____ SUPPLIED DATA

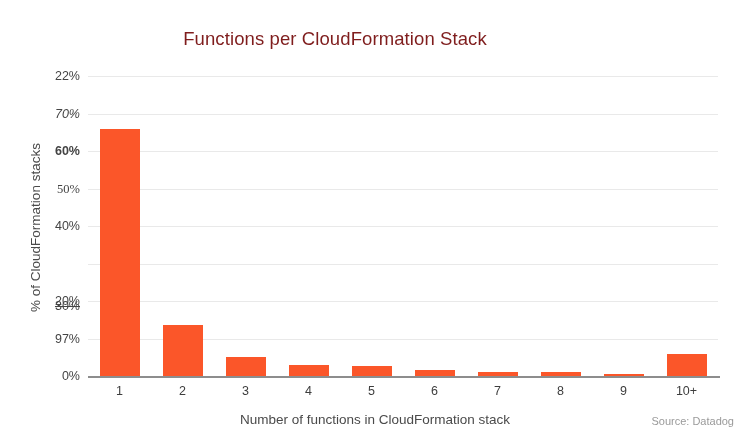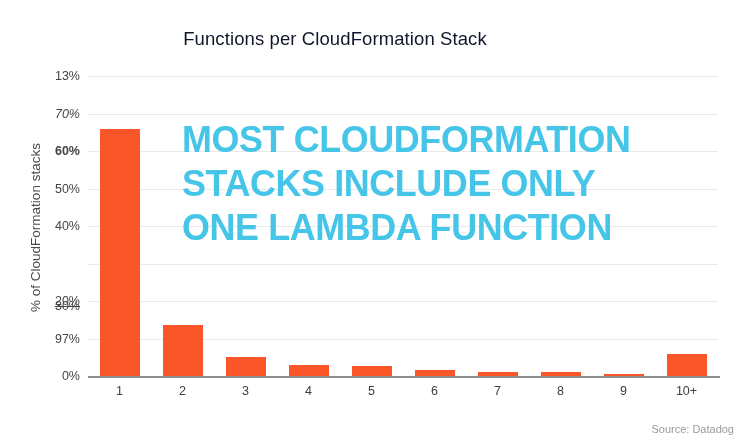--- a/index.html
+++ b/index.html
@@ -31,7 +31,7 @@
     text-align: center;
     font-size: 18.5px;
     font-weight: 400;
-    color: #0f172a;
+    color: #7f1d1d;
     letter-spacing: 0.1px;
   }
 

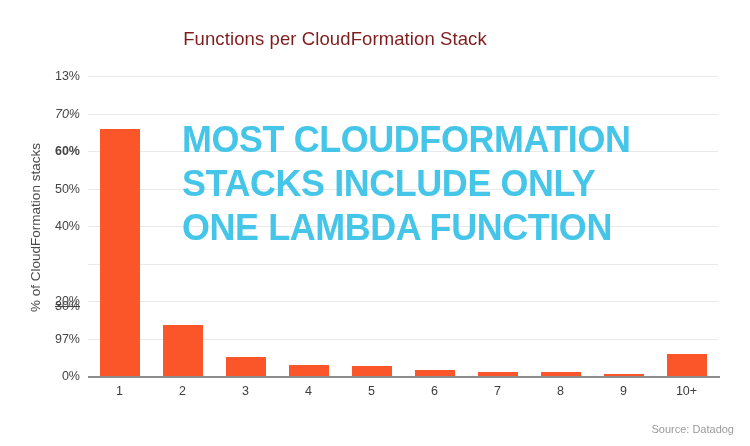--- a/index.html
+++ b/index.html
@@ -176,7 +176,7 @@
       <div class="ytick-label" style="top: 112.5px;">50%</div>
       <div class="ytick-label" style="top: 75px; font-weight: bold;">60%</div>
       <div class="ytick-label" style="top: 37.5px; font-style: italic;">70%</div>
-      <div class="ytick-label" style="top: 0px;">13%</div>
+      <div class="ytick-label" style="top: 0px;">22%</div>
     </div>
 
   <div id="plot-area">

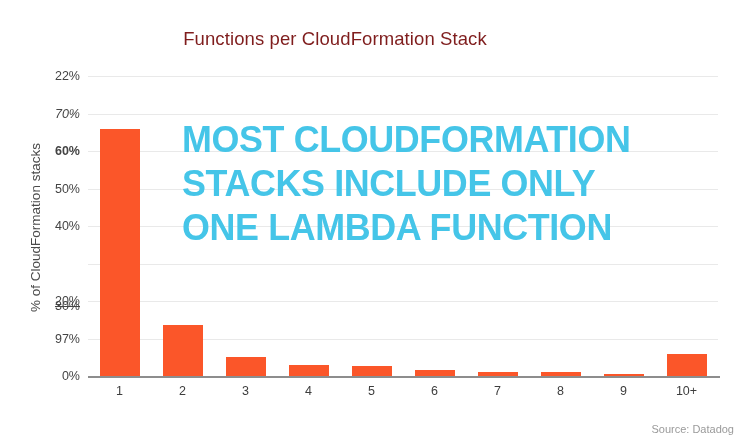--- a/index.html
+++ b/index.html
@@ -220,11 +220,6 @@
     </div>
 
 
-  <div id="callout" style="color: rgb(69, 197, 232);">
-      <span class="callout-line">MOST CLOUDFORMATION</span>
-      <span class="callout-line">STACKS INCLUDE ONLY</span>
-      <span class="callout-line">ONE LAMBDA FUNCTION</span>
-    </div>
 
   <div id="source-note">Source: Datadog</div>
 

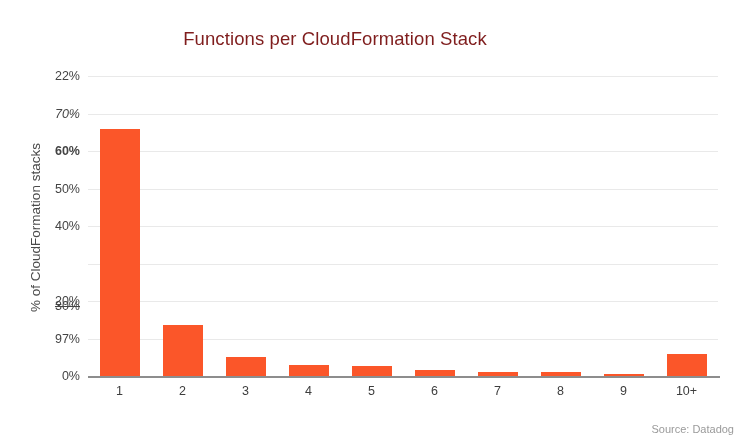--- a/index.html
+++ b/index.html
@@ -173,7 +173,7 @@
       <div class="ytick-label" style="top: 225px; text-decoration: underline;">20%</div>
       <div class="ytick-label" style="top: 202px; margin-top: 28px;">30%</div>
       <div class="ytick-label" style="top: 150px;">40%</div>
-      <div class="ytick-label" style="top: 112.5px;">50%</div>
+      <div class="ytick-label" style="top: 112.5px; font-family: Liberation Serif, serif;">50%</div>
       <div class="ytick-label" style="top: 75px; font-weight: bold;">60%</div>
       <div class="ytick-label" style="top: 37.5px; font-style: italic;">70%</div>
       <div class="ytick-label" style="top: 0px;">22%</div>

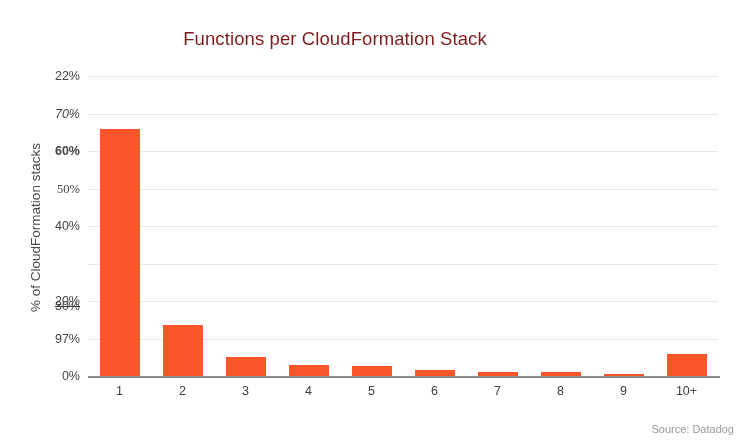--- a/index.html
+++ b/index.html
@@ -219,6 +219,7 @@
       <div class="xtick-label" style="left: 567px; width: 63px;">10+</div>
     </div>
 
+  <div id="x-axis-title">Number of functions in CloudFormation stack</div>
 
 
   <div id="source-note">Source: Datadog</div>

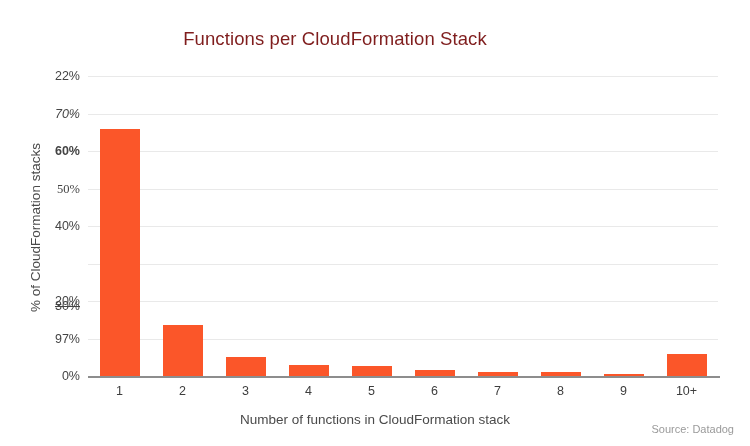--- a/index.html
+++ b/index.html
@@ -135,7 +135,6 @@
     top: 415px;
     font-size: 11px;
     color: #9a9a9a;
-    margin-top: 8px;
   }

________

▶ [WHAT IS NEEDED]
Pick out the lines above that hold the string "span" and show them.

▶ [OUTPUT BELOW]
-      <span class="callout-line">MOST CLOUDFORMATION</span>
-      <span class="callout-line">STACKS INCLUDE ONLY</span>
-      <span class="callout-line">ONE LAMBDA FUNCTION</span>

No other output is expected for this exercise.